Give the entries again exactly as they appear, but without the images.

Data records:
┄┄┄┄┄┄┄┄┄┄

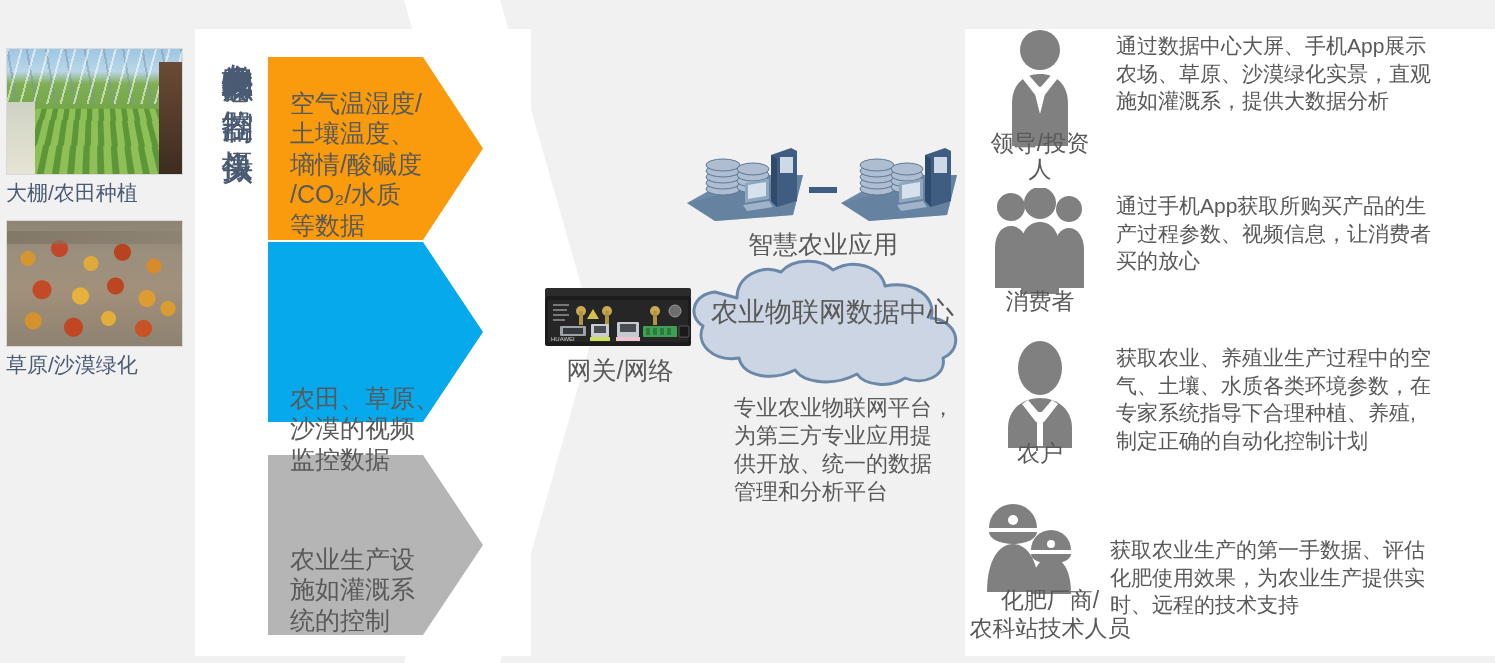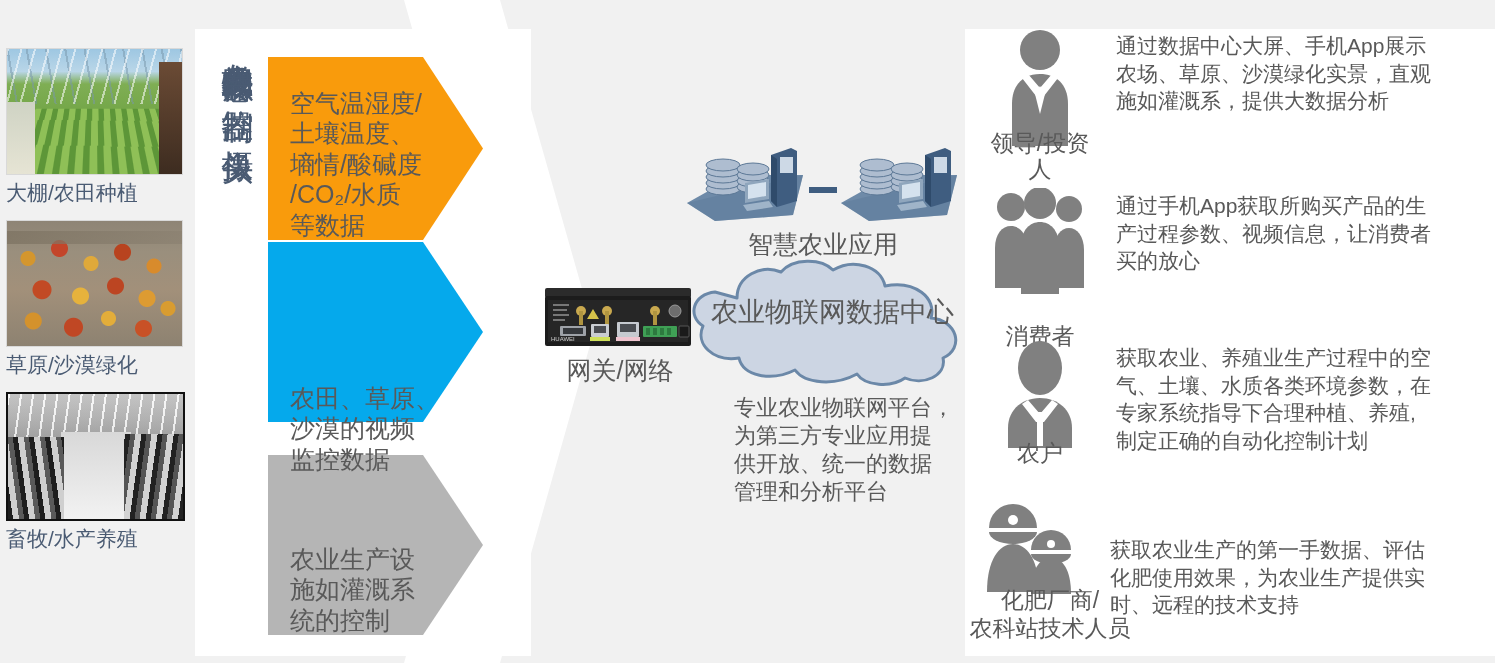--- a/index.html
+++ b/index.html
@@ -329,7 +329,7 @@
 买的放心</div>
   </div>
   <div style="position:absolute;left:980px;top:288px;width:120px;text-align:center;
-              font-size:23px;color:#595959;line-height:1.15;white-space:pre-line;margin-top:35px;">消费者</div>
+              font-size:23px;color:#595959;line-height:1.15;white-space:pre-line;">消费者</div>
 
   <div class="persona" id="persona2">
     <div class="icon-wrap">

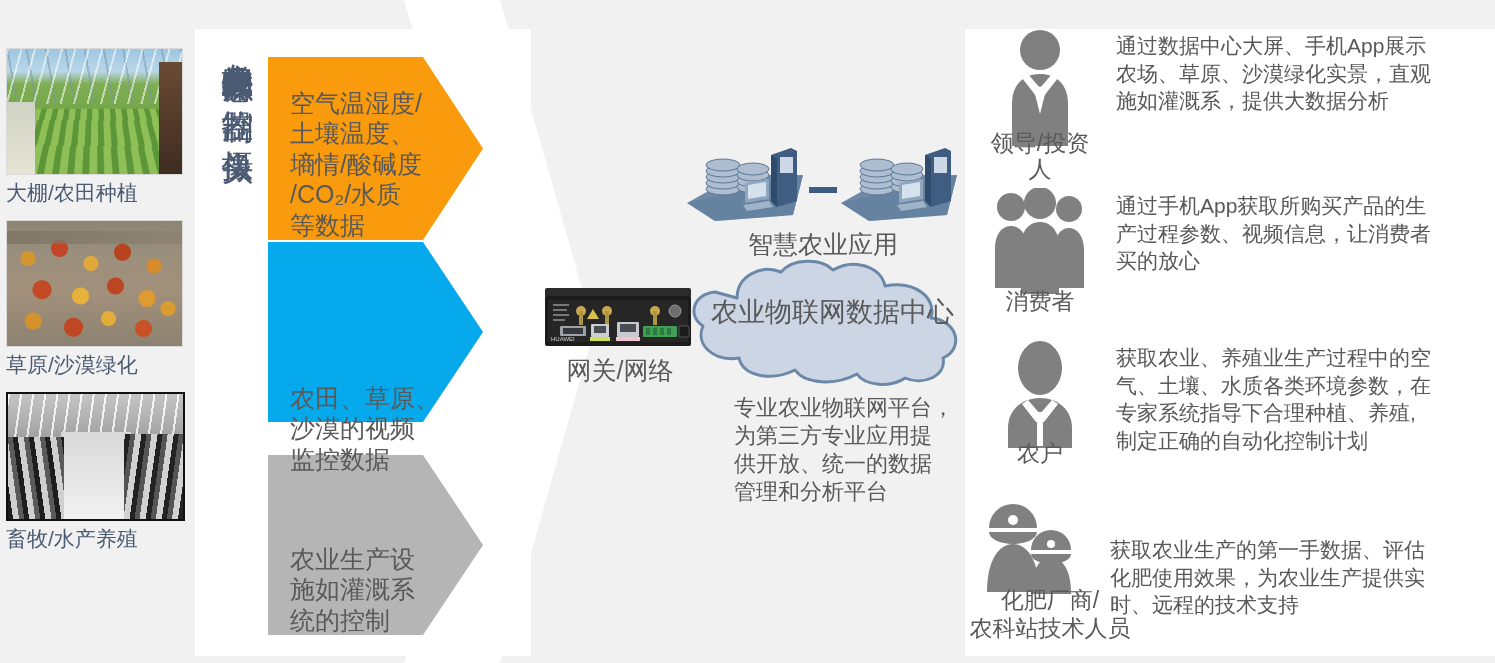--- a/index.html
+++ b/index.html
@@ -154,14 +154,6 @@
       <div class="thumb-label">草原/沙漠绿化</div>
     </div>
 
-    <div class="thumb-item">
-      <div class="thumb" style="border:2px solid #111;">
-        <div class="lv"></div>
-          <div class="lv-a"></div>
-          <div class="lv-b"></div>
-      </div>
-      <div class="thumb-label">畜牧/水产养殖</div>
-    </div>
 
   </div>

┄┄┄┄┄┄┄┄┄┄

• [Solved exercise]
--- a/index.html
+++ b/index.html
@@ -329,7 +329,7 @@
 买的放心</div>
   </div>
   <div style="position:absolute;left:980px;top:288px;width:120px;text-align:center;
-              font-size:23px;color:#595959;line-height:1.15;white-space:pre-line;margin-top:35px;">消费者</div>
+              font-size:23px;color:#595959;line-height:1.15;white-space:pre-line;">消费者</div>
 
   <div class="persona" id="persona2">
     <div class="icon-wrap">

--- a/index.html
+++ b/index.html
@@ -154,14 +154,6 @@
       <div class="thumb-label">草原/沙漠绿化</div>
     </div>
 
-    <div class="thumb-item">
-      <div class="thumb" style="border:2px solid #111;">
-        <div class="lv"></div>
-          <div class="lv-a"></div>
-          <div class="lv-b"></div>
-      </div>
-      <div class="thumb-label">畜牧/水产养殖</div>
-    </div>
 
   </div>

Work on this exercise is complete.